Historically, ETH Zürich has achieved its reputation particularly in the fields of chemistry, mathematics and physics. There are 32 Nobel laureates who are associated with ETH Zürich, the most recent of whom is Richard F. Heck, awarded the Nobel Prize in chemistry in 2010. Albert Einstein is perhaps its most famous alumnus.

In 2018, the QS World University Rankings placed ETH Zürich at 7th overall in the world. In 2015, ETH Zürich was ranked 5th in the world in Engineering, Science and Technology, just behind the Massachusetts Institute of Technology(US), Stanford University(US) and University of Cambridge(UK).
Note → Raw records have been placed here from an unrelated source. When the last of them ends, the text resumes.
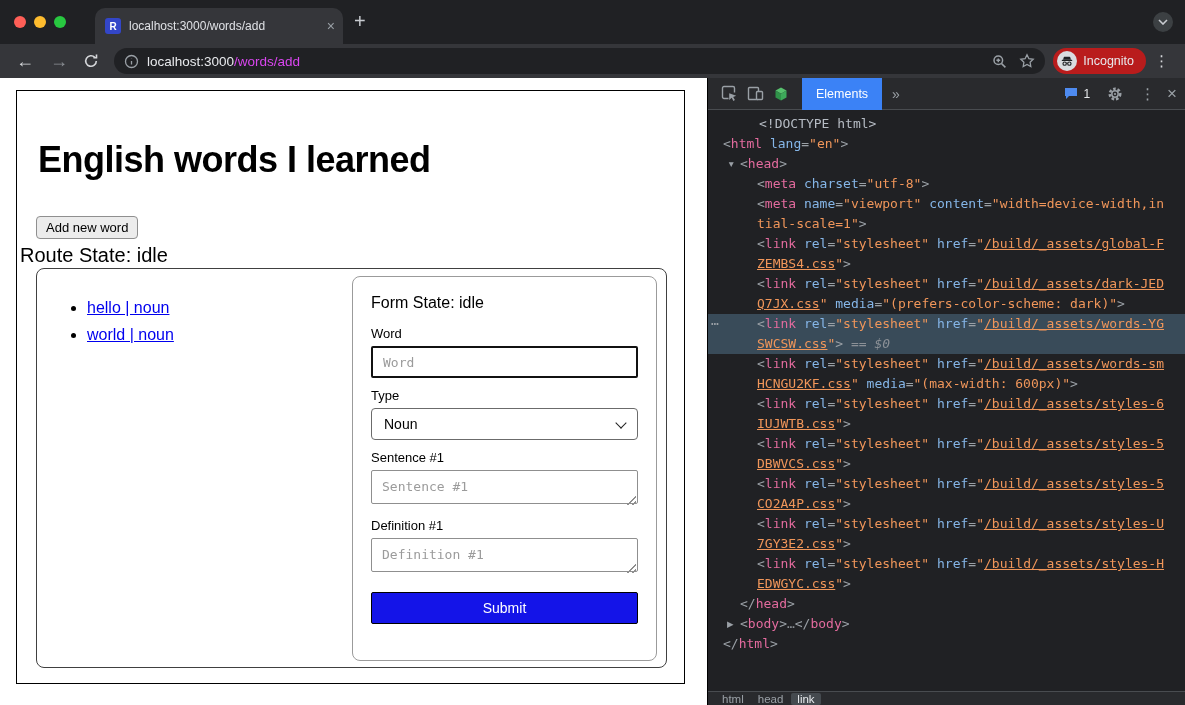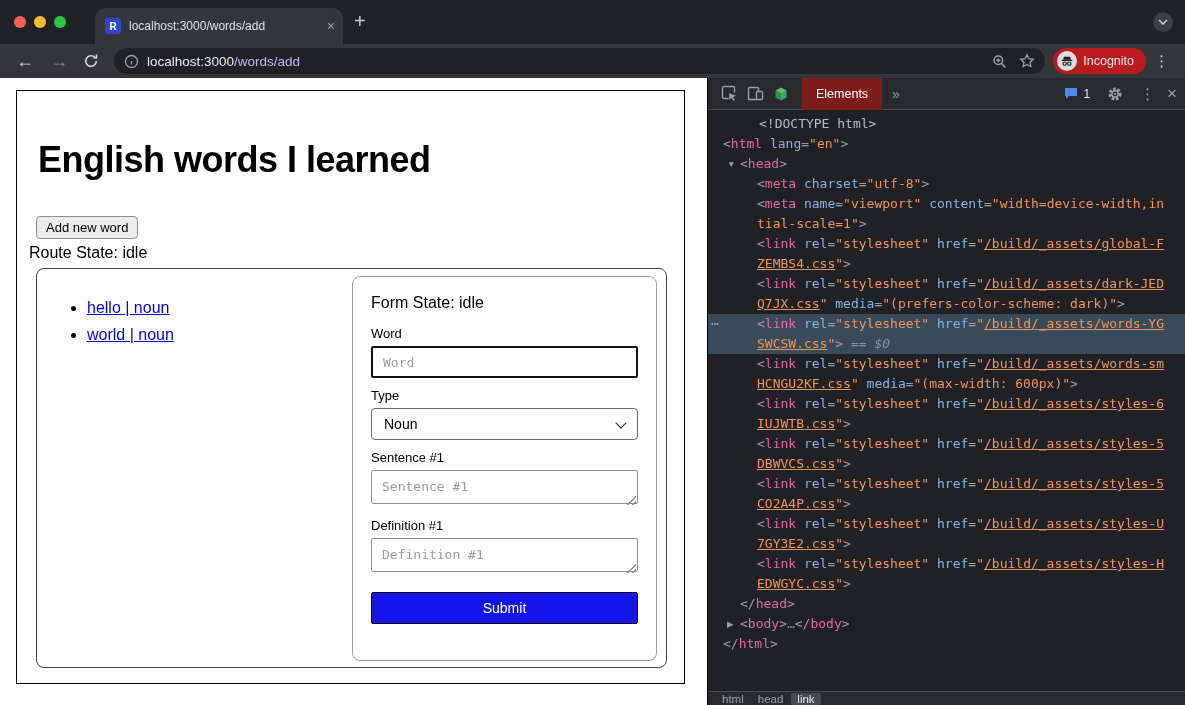--- a/index.html
+++ b/index.html
@@ -30,7 +30,7 @@
   .omnibox{flex:1;height:26px;background:#202124;border-radius:13px;display:flex;align-items:center;
            padding:0 10px;margin:0 8px;font-size:13.5px;min-width:0;}
   .url-host{color:#e8eaed;margin-left:8px;white-space:nowrap;}
-  .url-path{color:#c4b5fd;white-space:nowrap;}
+  .url-path{color:#d946ef;white-space:nowrap;}
   .omni-spacer{flex:1;}
   .omni-icon{display:flex;align-items:center;margin-left:12px;}
   .incognito-chip{height:26px;border-radius:13px;background:#b91c1c;display:flex;align-items:center;

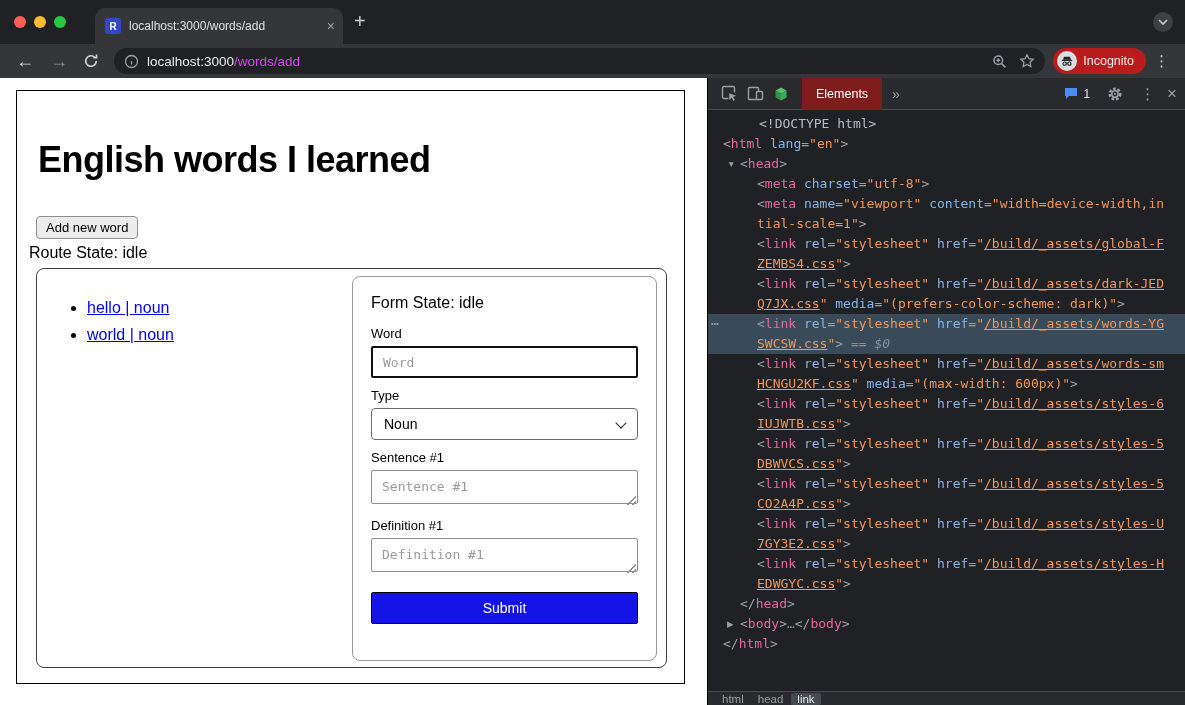--- a/index.html
+++ b/index.html
@@ -79,7 +79,7 @@
   .dt-toolbar{height:32px;background:#292a2d;border-bottom:1px solid #494c50;display:flex;
               align-items:center;padding:0 8px;box-sizing:border-box;}
   .dt-icon{display:flex;align-items:center;justify-content:center;width:26px;height:26px;flex:none;}
-  .dt-tab{height:32px;display:flex;align-items:center;padding:0 14px;background:#7f1d1d;color:#fff;
+  .dt-tab{height:32px;display:flex;align-items:center;padding:0 14px;background:#3b82f6;color:#fff;
           font-size:12.5px;margin-left:8px;flex:none;}
   .dt-more{color:#9aa0a6;font-size:14px;margin:0 10px;flex:none;}
   .dt-right{margin-left:auto;display:flex;align-items:center;gap:12px;}

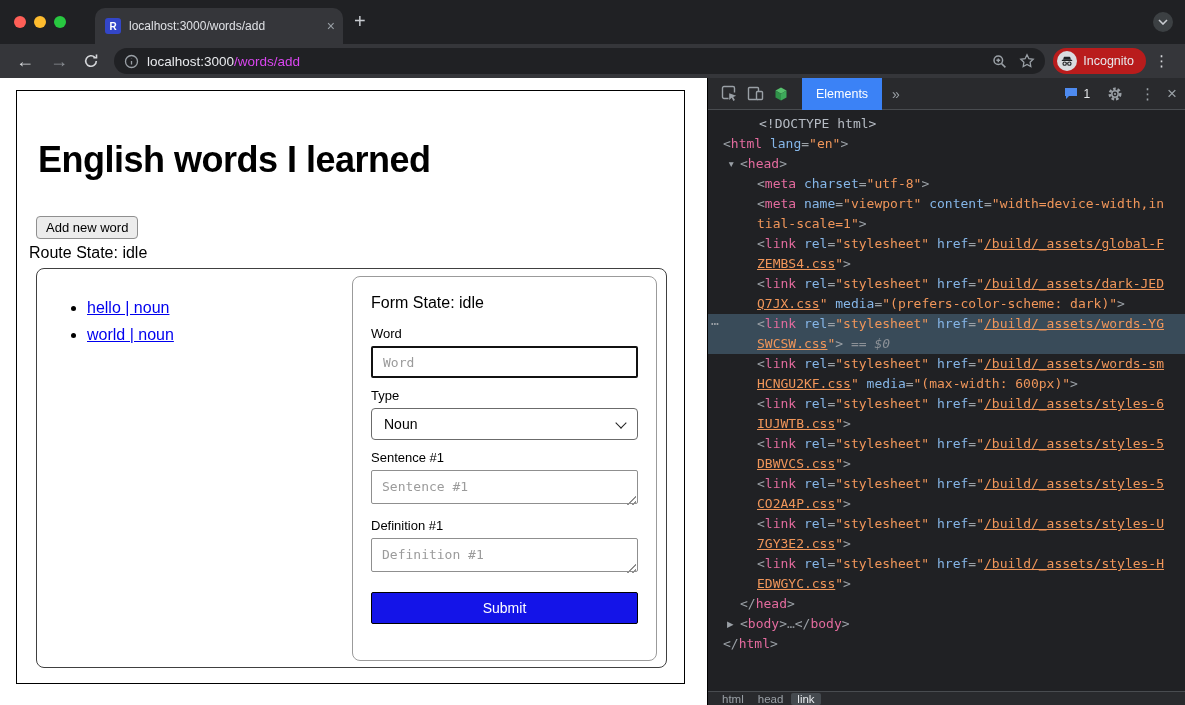--- a/index.html
+++ b/index.html
@@ -46,7 +46,7 @@
   .page-title{position:absolute;left:19px;top:46px;margin:2px;font-size:36px;font-weight:bold;letter-spacing:-.5px;}
   .add-word-button{position:absolute;left:19px;top:125px;font-size:13px;padding:3px 9px;background:#ececec;
                    border:1px solid #8f8f8f;border-radius:4px;font-family:inherit;color:#000;}
-  .route-state{position:absolute;left:12px;top:153px;font-size:16px;}
+  .route-state{position:absolute;left:3px;top:153px;font-size:20px;}
   .outer-card{position:absolute;left:19px;top:177px;width:629px;height:398px;border:1px solid #404040;border-radius:8px;}
   .word-list{position:absolute;left:24px;top:30px;margin:0;padding-left:26px;font-size:16px;}
   .word-list li{margin-bottom:9px;}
In 2015, ETH Zürich also ranked 6th in the world in Natural Sciences, and in 2016 ranked 1st in the world for Earth & Marine Sciences for the second consecutive year.

In 2016, Times Higher Education World University Rankings ranked ETH Zürich 9th overall in the world and 8th in the world in the field of Engineering & Technology, just behind the Massachusetts Institute of Technology(US), Stanford University(US), California Institute of Technology(US), Princeton University(US), University of Cambridge(UK), Imperial College London(UK) and University of Oxford(UK) .

In a comparison of Swiss universities by swissUP Ranking and in rankings published by CHE comparing the universities of German-speaking countries, ETH Zürich traditionally is ranked first in natural sciences, computer science and engineering sciences.

In the survey CHE ExcellenceRanking on the quality of Western European graduate school programs in the fields of biology, chemistry, physics and mathematics, ETH Zürich was assessed as one of the three institutions to have excellent programs in all the considered fields, the other two being Imperial College London(UK) and The University of Cambridge(UK), respectively.